When it comes to battery life, however, the Aspire V17 will leave you disappointed if you plan on using it for a full day away from an outlet. It posted 7 hours and 28 minutes on our battery rundown test, longer than the Acer Predator 15 (5:16) and the HP Omen 17 (3:14), but shorter than the class leading Razer Blade (10:36).


Can You Stretch Your Budget?

If you want to experiment with using eye tracking to control your movement in a PC game, it's easy enough to buy a standalone eye tracking peripheral, which can be had for about $150. But if you often game on the go and you're looking for a new laptop anyway, the Acer Aspire Nitro V17 is worth considering. It's not the most slim or lightest gaming laptop, especially in a market influenced by svelte machines like the Razer Blade, but it represents a good value for the components you get, definitely a much better deal than the $2,299.99 New Razer Blade Pro without sacrificing build quality.

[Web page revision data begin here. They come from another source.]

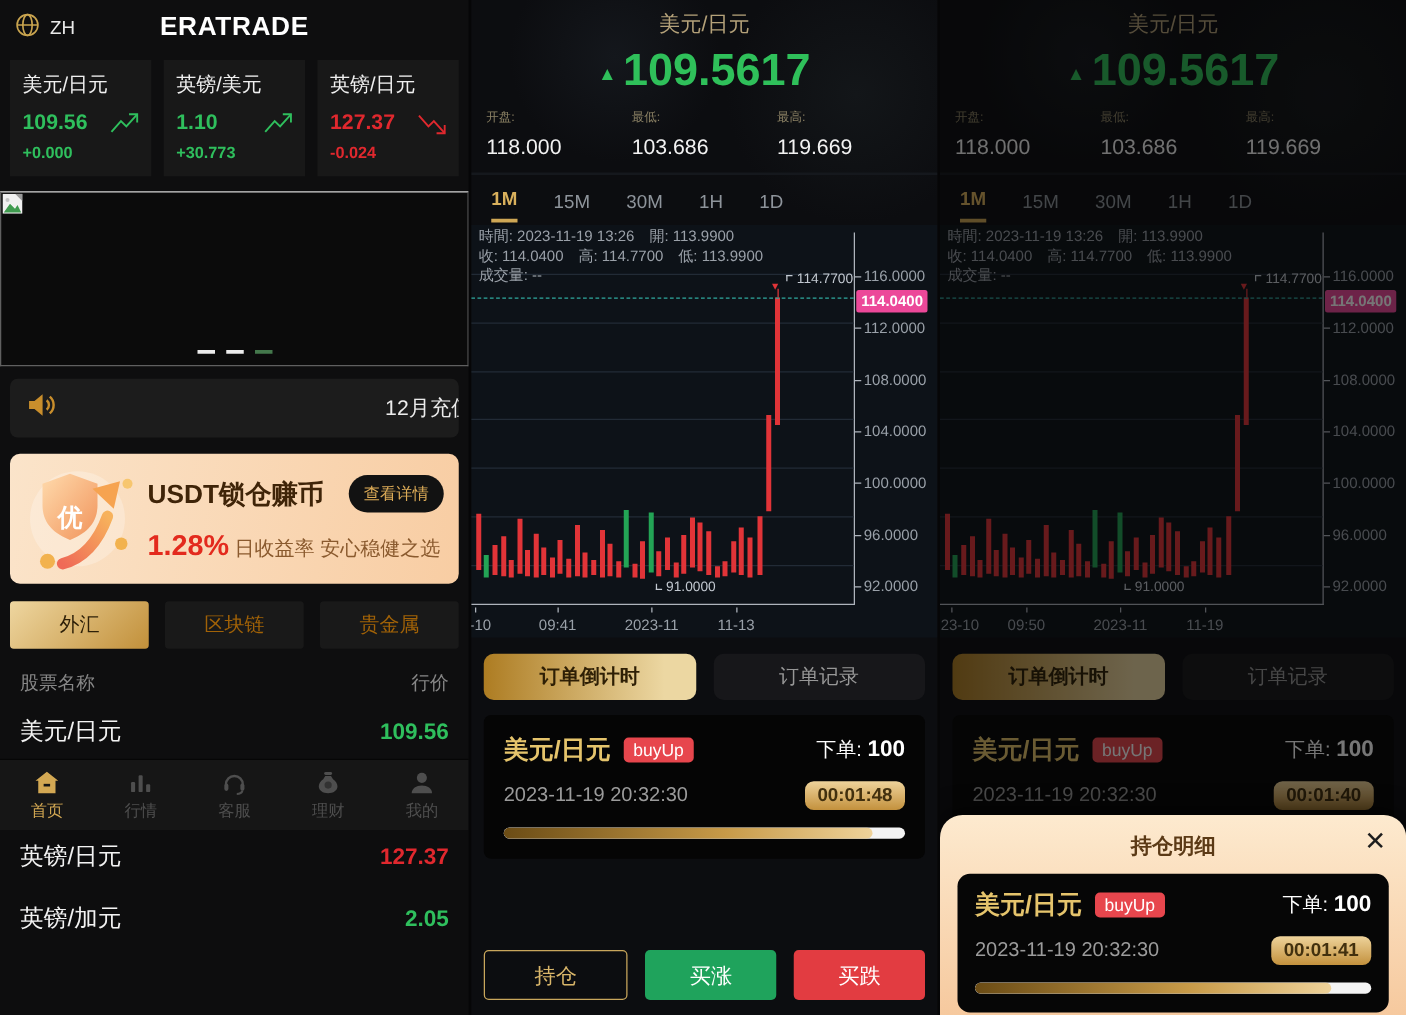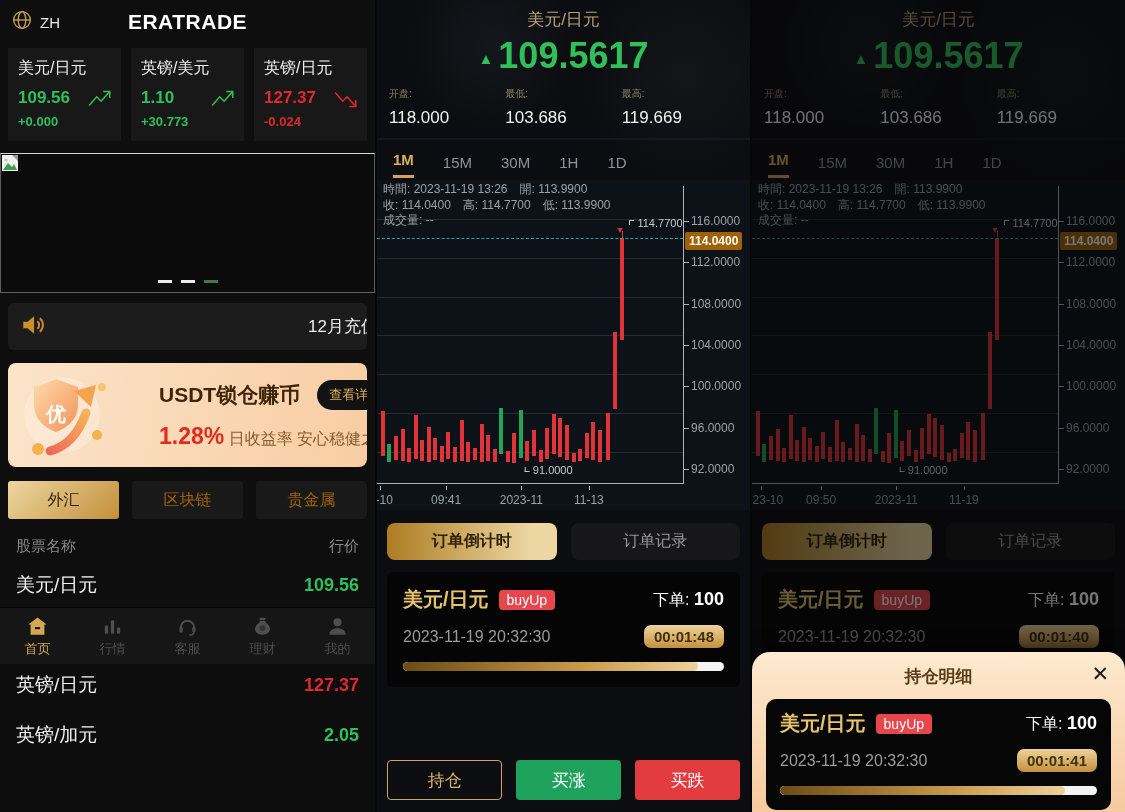"1M" .tf-row { align-items: flex-end -> center }
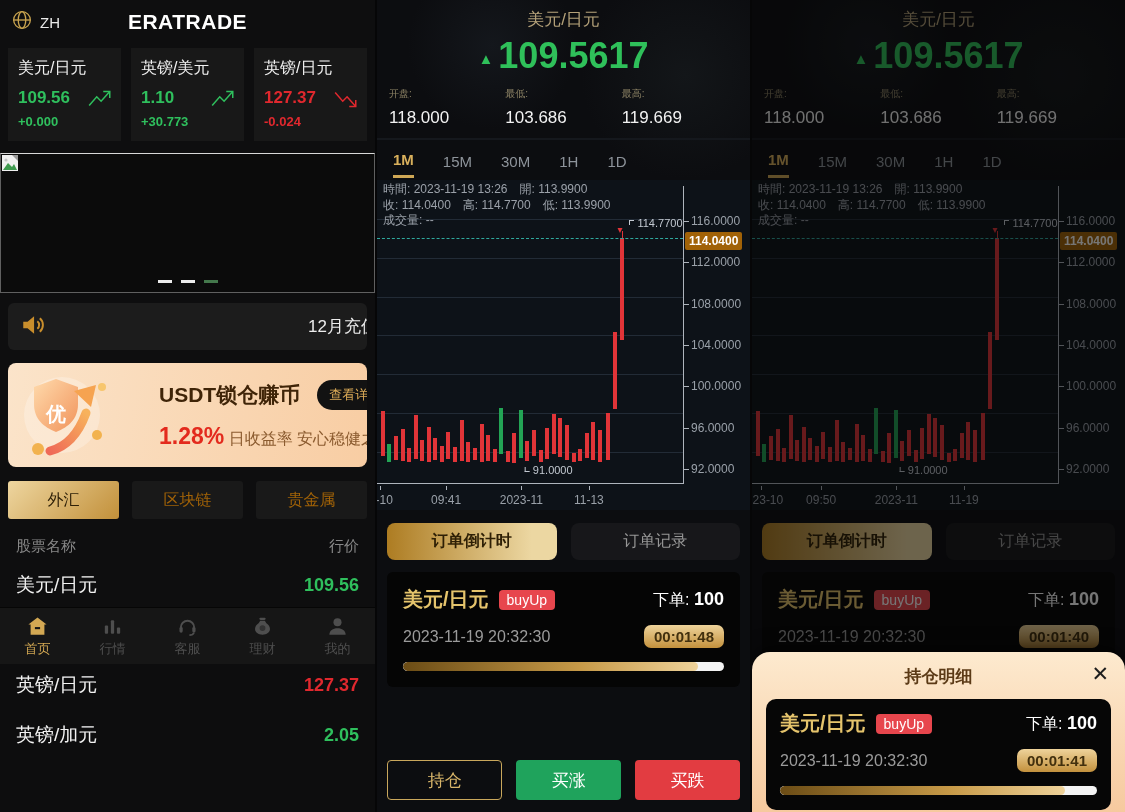"114.0400" .cur-label { background: #a16207 -> #ec4899 }
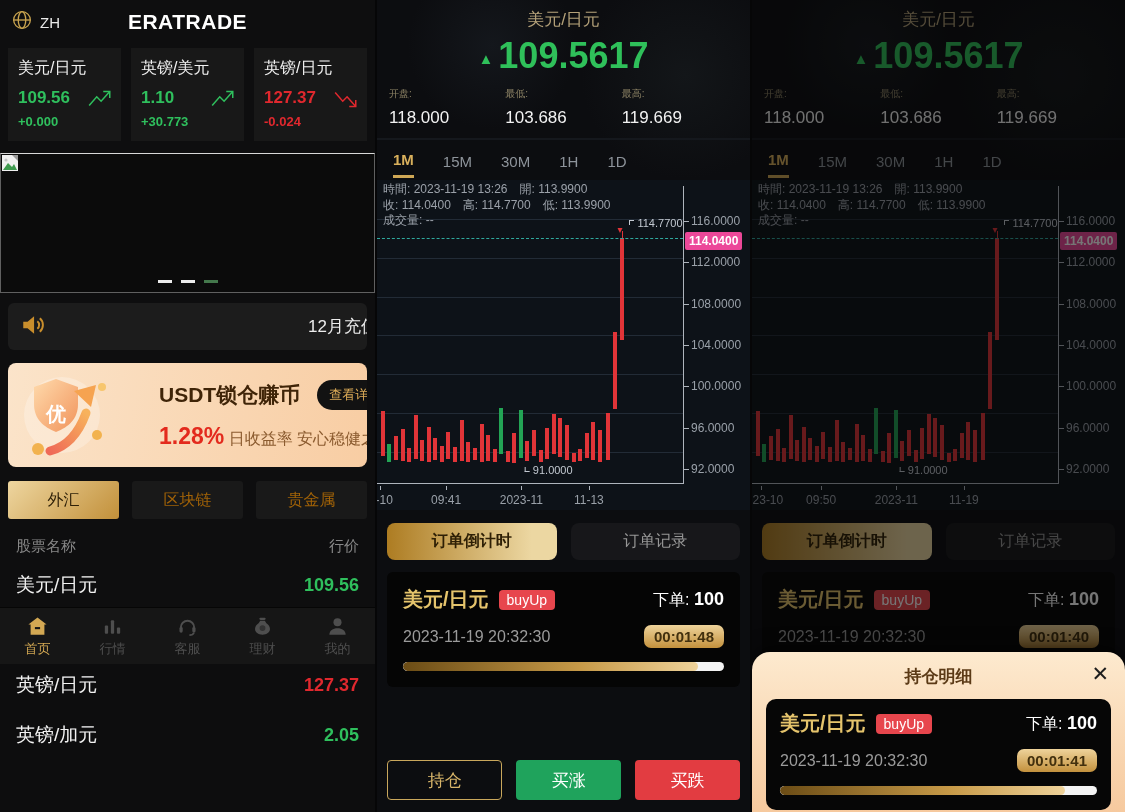"USDT锁仓赚币" .promo-body { margin-left: 41px -> none }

Still, there are some small sacrifices, including a less capable webcam and non customizable keyboard lights, as well as the fact that you won't be able to play games comfortably on an external 4K monitor. If you can stretch your budget significantly, past $3,000, you can eliminate those sacrifices, gain a more powerful graphics card, and still have built in eye tracking with the Alienware 17 R4.